Detected change data:
###

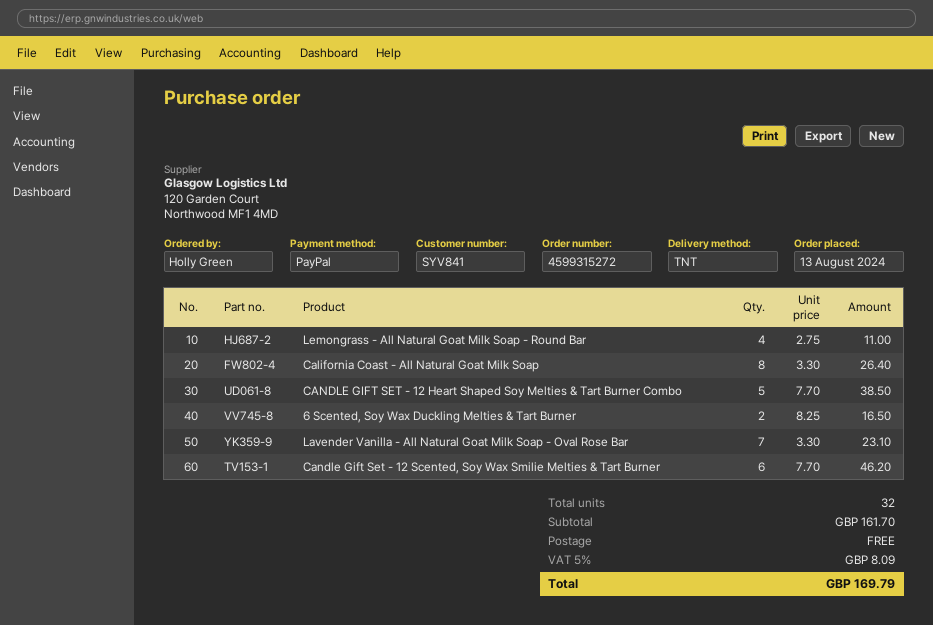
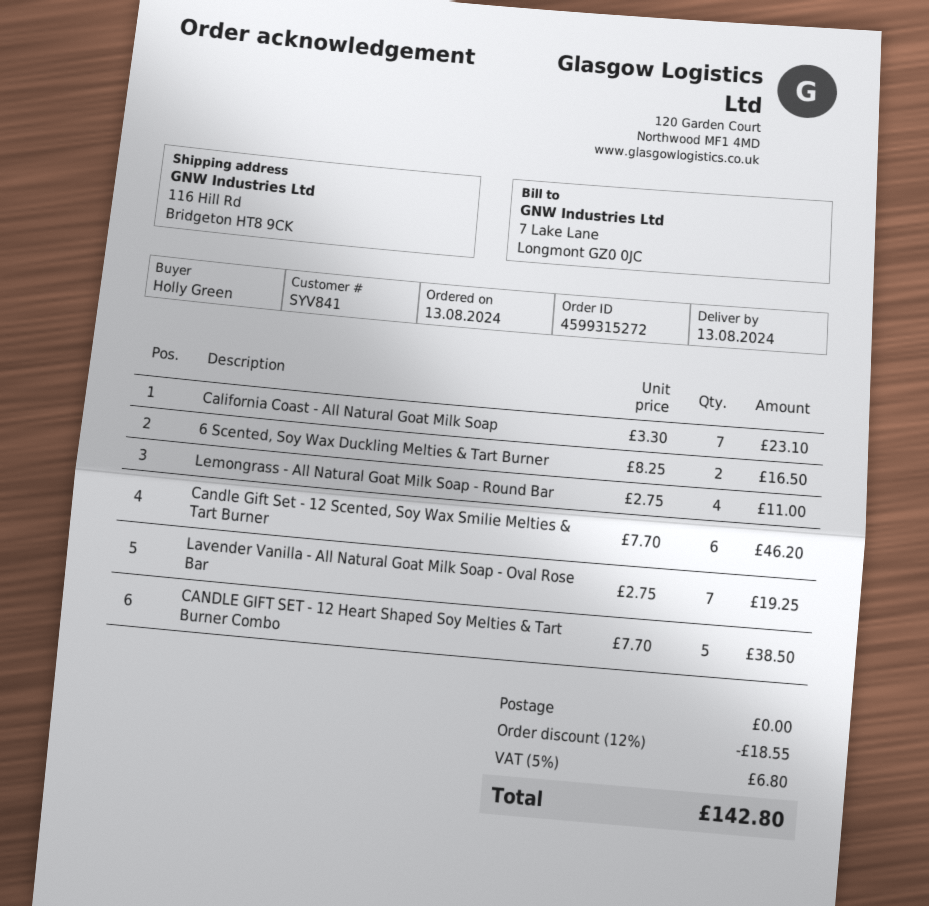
California Coast - All Natural Goat Milk Soap: 8 x 3.30 = 26.40 -> 7 x 3.30 = 23.10
Lavender Vanilla - All Natural Goat Milk Soap - Oval Rose Bar: 7 x 3.30 = 23.10 -> 7 x 2.75 = 19.25
discount: none -> 12% = 18.55
tax: 5% = 8.09 -> 5% = 6.80
total: 169.79 -> 142.80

###

Would you transcribe all of the entries above exactly, minus the images?

■ Response for this exercise:
California Coast - All Natural Goat Milk Soap: 8 x 3.30 = 26.40 -> 7 x 3.30 = 23.10
Lavender Vanilla - All Natural Goat Milk Soap - Oval Rose Bar: 7 x 3.30 = 23.10 -> 7 x 2.75 = 19.25
discount: none -> 12% = 18.55
tax: 5% = 8.09 -> 5% = 6.80
total: 169.79 -> 142.80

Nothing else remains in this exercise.